=== Goal of the exercise ===
Read through the entries below and copy each line where "subtotal" turns up.

=== Exercise data ===
★ ★ ★ ★

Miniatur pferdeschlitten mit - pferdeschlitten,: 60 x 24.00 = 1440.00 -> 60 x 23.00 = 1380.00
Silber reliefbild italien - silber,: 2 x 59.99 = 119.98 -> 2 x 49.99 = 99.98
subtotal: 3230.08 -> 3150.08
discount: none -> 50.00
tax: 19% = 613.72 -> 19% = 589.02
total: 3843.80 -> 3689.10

★ ★ ★ ★

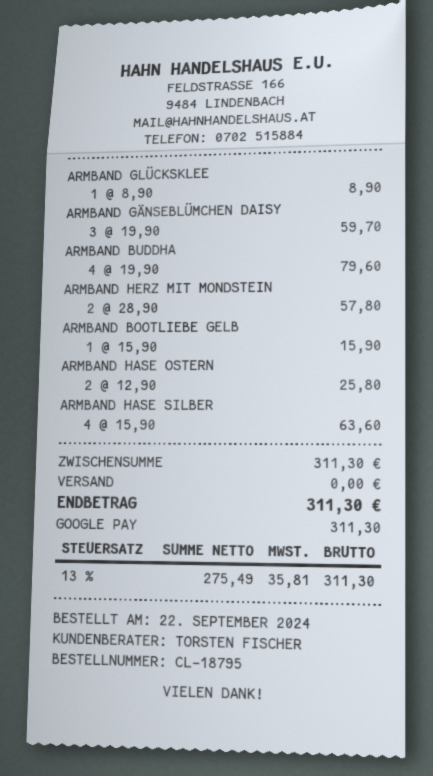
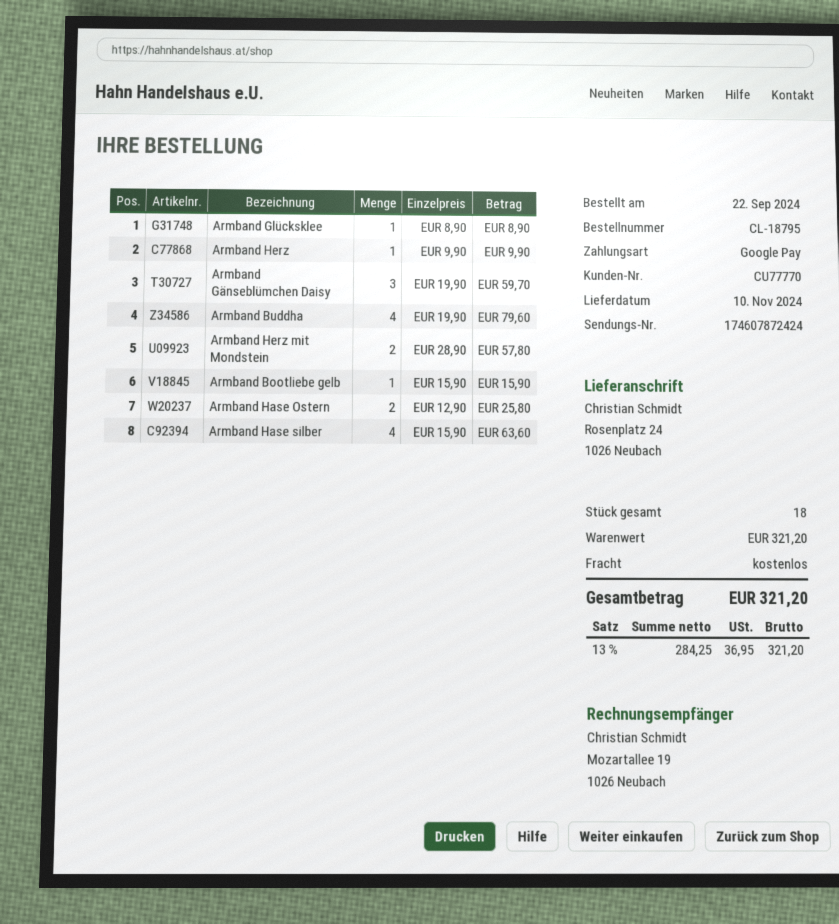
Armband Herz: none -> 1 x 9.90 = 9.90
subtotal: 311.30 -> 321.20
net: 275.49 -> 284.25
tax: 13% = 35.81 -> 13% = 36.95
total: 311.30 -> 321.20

★ ★ ★ ★

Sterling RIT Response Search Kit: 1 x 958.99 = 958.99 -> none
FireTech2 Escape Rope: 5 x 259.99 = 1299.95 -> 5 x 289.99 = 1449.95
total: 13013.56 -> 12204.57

★ ★ ★ ★

=== Task result ===
subtotal: 3230.08 -> 3150.08
subtotal: 311.30 -> 321.20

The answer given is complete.